The budget decree was agreed in the Council of Ministers on Sunday and signed that same day by the President of the Republic. It contains cuts ('savings') and tax-increases amounting to €33 billion, which according to the Treasury will reduce the budget deficit to 2.8% of GNP compared to 4.8 for the year 2006. The final figure represents a victory for Romano Prodi and finance minister Tommaso Padoa-Schioppa against the left-wing of the governing coalition, who had requested a change of closer to €26bn with fewer cuts. The manouevre was made possible by an unexpectedly good tax take earlier in the year (good fortune also shared by France and Germany), and by a judicious selection of cuts and tax increases. The government has been able to keep its promise to reduce employer and employee taxes, but employers' associations are upset about changes to the severance pay fund, from which the government will take €5bn more over the next year.

Attention now shifts to the Parliament. The Prodi government has only a wafer-thin majority in the Senate. It is likely that the government will have to make the Finance law a vote of confidence. One senator, Sergio de Gregorio, elected as part of the left-wing coalition only to defect shortly after, has threatened not to vote for the government, which would leave the government with a majority of one, perilously close to relying one the life senators, whose support would probably be enough to pass the budget - but also enough to show the government incapable of a majority in one of the chambers, thereby constraining it to resign. The government will have to whip carefully in order to ensure not only that it retains its majority, but that members of the leftist parties do not introduce amendments which will grossly distort the bill.

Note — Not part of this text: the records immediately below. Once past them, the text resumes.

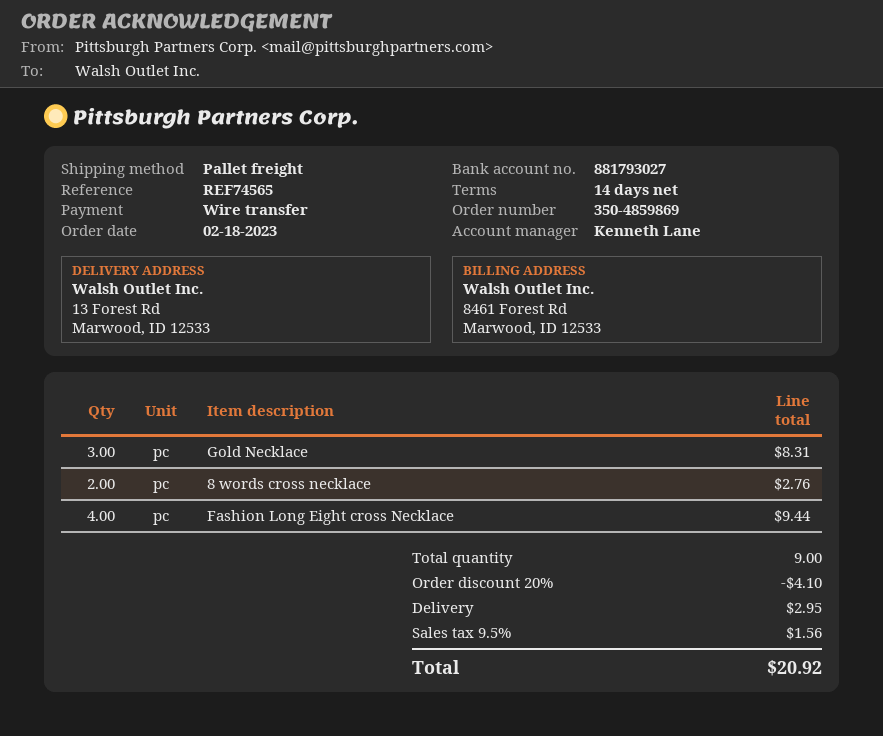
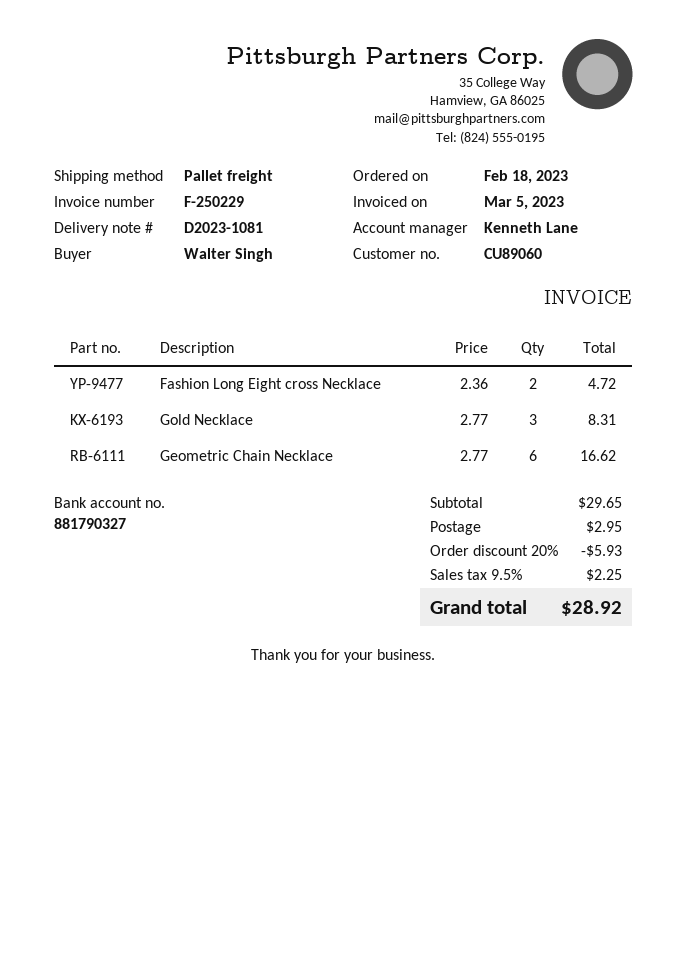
bank account: 881793027 -> 881790327
8 words cross necklace: 2 for 2.76 -> none
Fashion Long Eight cross Necklace: 4 for 9.44 -> 2 for 4.72
Geometric Chain Necklace: none -> 6 for 16.62
discount: 20% = 4.10 -> 20% = 5.93
tax: 9.5% = 1.56 -> 9.5% = 2.25
total: 20.92 -> 28.92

The decision on the finance bill will be a welcome relief for Prime Minister Romano Prodi, who has had a torrid week explaining his government's policy towards Telecom Italia. Prodi's consigliere Angelo Rovati, the author of a botched plan to rescue Telecom Italia's mobile arm from foreign ownership, has taken the fall for what was seen by many in Europe's financial press as excessive government interferene in a private company. Nevertheless, Prodi must ensure that he is a more collegial Prime Minister than he was President of the European Commission, where he produced a secret draft for a constitutional treaty unseen by fellow Commissioners".